SA ladies go for medals on Women's Day
TEAM SA's fairer sex delivered power performances at the Olympics yesterday as Sunette Viljoen and Bridgitte Hartley proved they would be strong medal contenders tomorrow.
Both flew through the qualifying requirements in their respective disciplines - Viljoen in the javelin and Hartley in her kayak sprint, and now both will be on the prowl for silverware tomorrow.
Hartley is up first in the K1 500m final at Eton Dorney (11.08am South African time), whereas Viljoen will begin competing at the Olympic stadium in London at 10pm.
Spare a thought for Anaso Jobodwana, who gets to race against Usain Bolt in their 200m semifinal tonight (9.18pm).
It's now been five full days since Team SA's last medal - what a spectacular 12 hours South Africa could witness tomorrow on Women's Day!
The only time South Africa has won two Olympic medals on the same day - at least since 1992 - was at Athens 2004 when 800m runner Mbulaeni Mulaudzi and high-jumper Hestrie Cloete both scooped silvers.
Hartley won her semifinal yesterday in 1min 51.286sec, the second-fastest time of the morning.
"I just pushed as hard as I could," she said.
Viljoen, the No1 in the world this year, threw the furthest in her qualification group, an impressive 65.92m on her first attempt, which secured her automatic qualification.
The morning's best throws, however, came in the other pool, where world record-holder Barbora Spotakova nailed 66.19m and veteran German Christina Obergfoll hit 66.14m.
"I'm so happy, so pleased with the throw," beamed Viljoen. "It's something I've dreamed of and have worked so hard for - it is unbelievable. If I end up with a medal, it will be really special for myself and my country."
Of Team SA's men, Andre Olivier failed to qualify for the 800m final after finishing fifth in his semifinal. He was boxed in early on and was unable to make up ground on the race leaders.
But Jobodwana and Lehann Fourie advanced to tonight's semifinals.
Jobodwana finished second in his heat behind Frenchman Christophe Lemaitre.
Fourie clocked a season's best 13.49sec to finish second behind defending champion Dayron Robles of Cuba.
Richard Murray's hopes in the men's triathlon were blown after losing too much ground in the opening 1.5km swim.
After that, he was forced to play catch up. Although he tried hard, he was never going to get to the podium.
He was 33rd out of the water, but after the 43km cycle and 10km run he finished 17th in 1hr 49min 15sec - nearly three minutes behind British winner Alistair Brownlee, whose brother Jonathan bagged a bronze in the same race.
"I realised halfway through the swim I was in big trouble.
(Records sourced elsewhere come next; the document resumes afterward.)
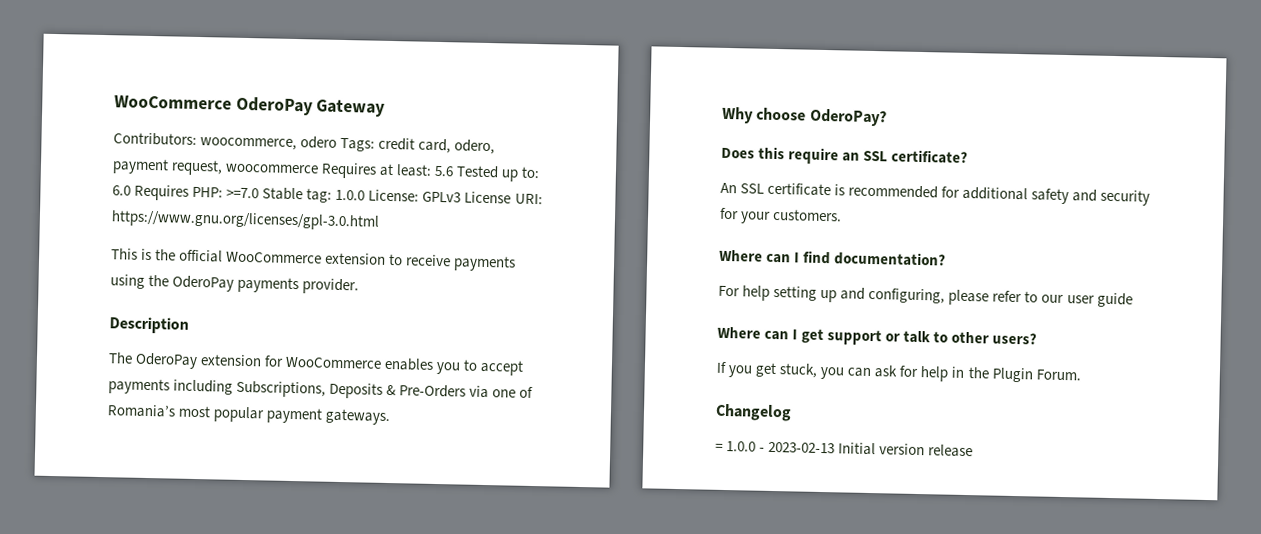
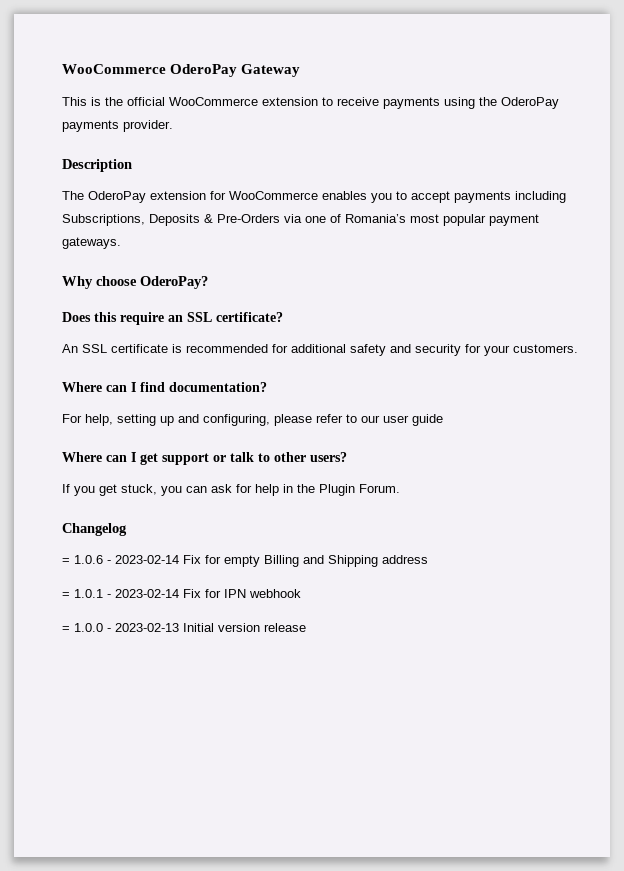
- Contributors: woocommerce, odero Tags: credit card, odero, payment request, woocommerce Requires at least: 5.6 Tested up to: 6.0 Requires PHP: >=7.0 Stable tag: 1.0.0 License: GPLv3 License URI: https://www.gnu.org/licenses/gpl-3.0.html
- For help setting up and configuring, please refer to our user guide
+ For help, setting up and configuring, please refer to our user guide
+ = 1.0.6 - 2023-02-14 Fix for empty Billing and Shipping address
+ = 1.0.1 - 2023-02-14 Fix for IPN webhook

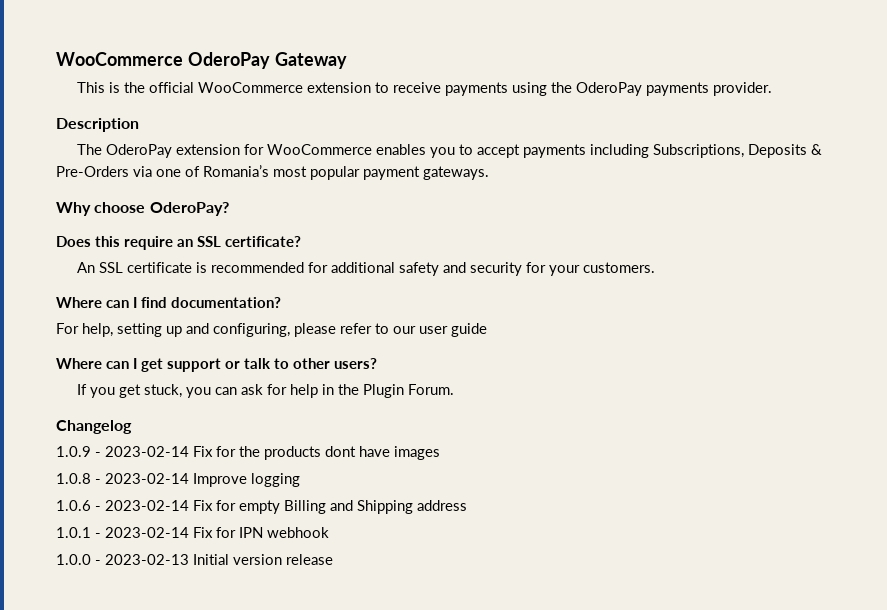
- = 1.0.6 - 2023-02-14 Fix for empty Billing and Shipping address
+ 1.0.9 - 2023-02-14 Fix for the products dont have images
+ 1.0.8 - 2023-02-14 Improve logging
+ 1.0.6 - 2023-02-14 Fix for empty Billing and Shipping address
- = 1.0.1 - 2023-02-14 Fix for IPN webhook
+ 1.0.1 - 2023-02-14 Fix for IPN webhook
- = 1.0.0 - 2023-02-13 Initial version release
+ 1.0.0 - 2023-02-13 Initial version release

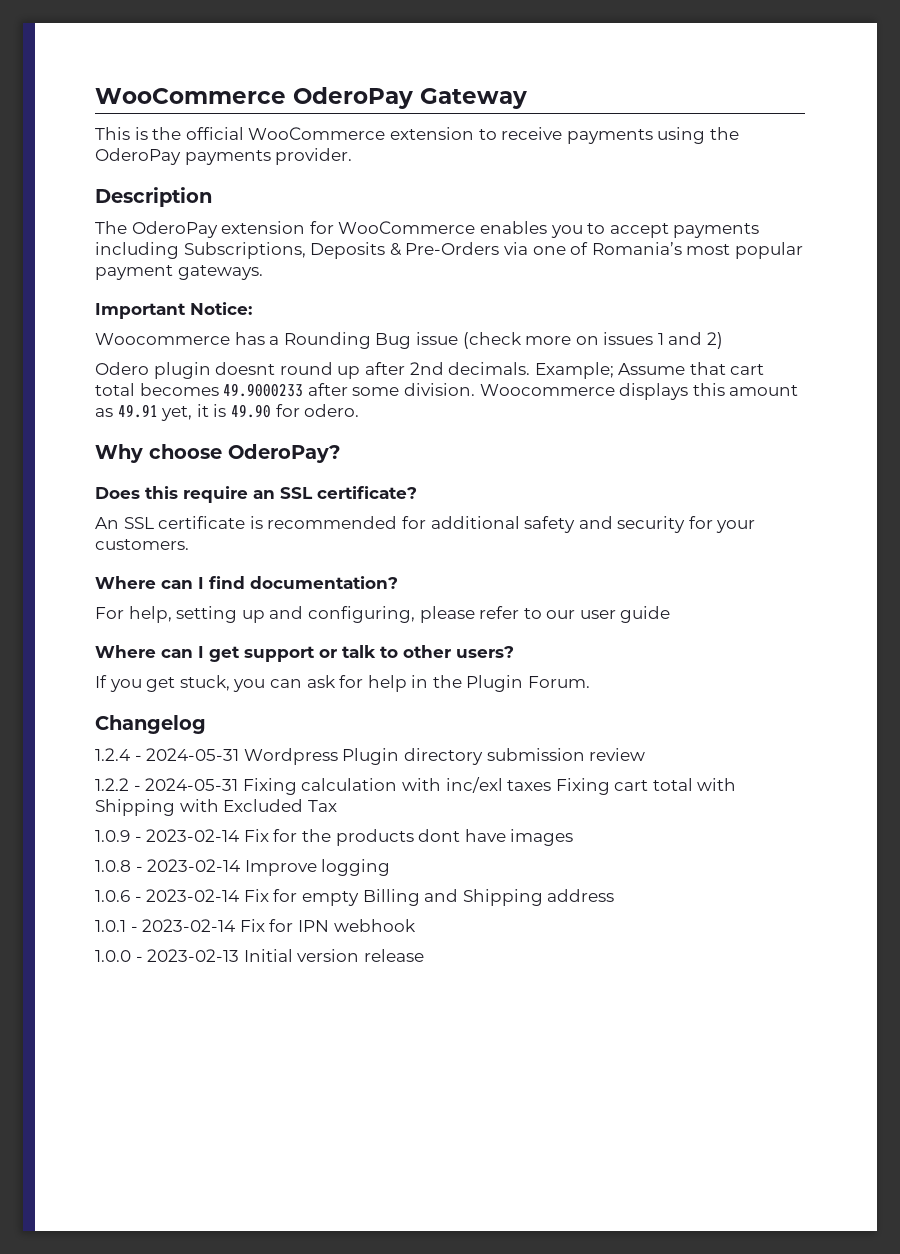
+ Important Notice:
+ Woocommerce has a Rounding Bug issue (check more on issues 1 and 2)
+ Odero plugin doesnt round up after 2nd decimals. Example; Assume that cart total becomes 49.9000233 after some division. Woocommerce displays this amount as 49.91 yet, it is 49.90 for odero.
+ 1.2.4 - 2024-05-31 Wordpress Plugin directory submission review
+ 1.2.2 - 2024-05-31 Fixing calculation with inc/exl taxes Fixing cart total with Shipping with Excluded Tax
I at least closed the gap," said Murray.
The South African hockey men's team were 2-0 up against Argentina 25 minutes into the match, but 25 minutes later they were down 2-5 before losing their final Pool A encounter 3-6.
The sailing duo of Asenathi Jim and Roger Hudson finished 25th and 24th in their final two 470 races to end the Games placed 26th of 27 overall.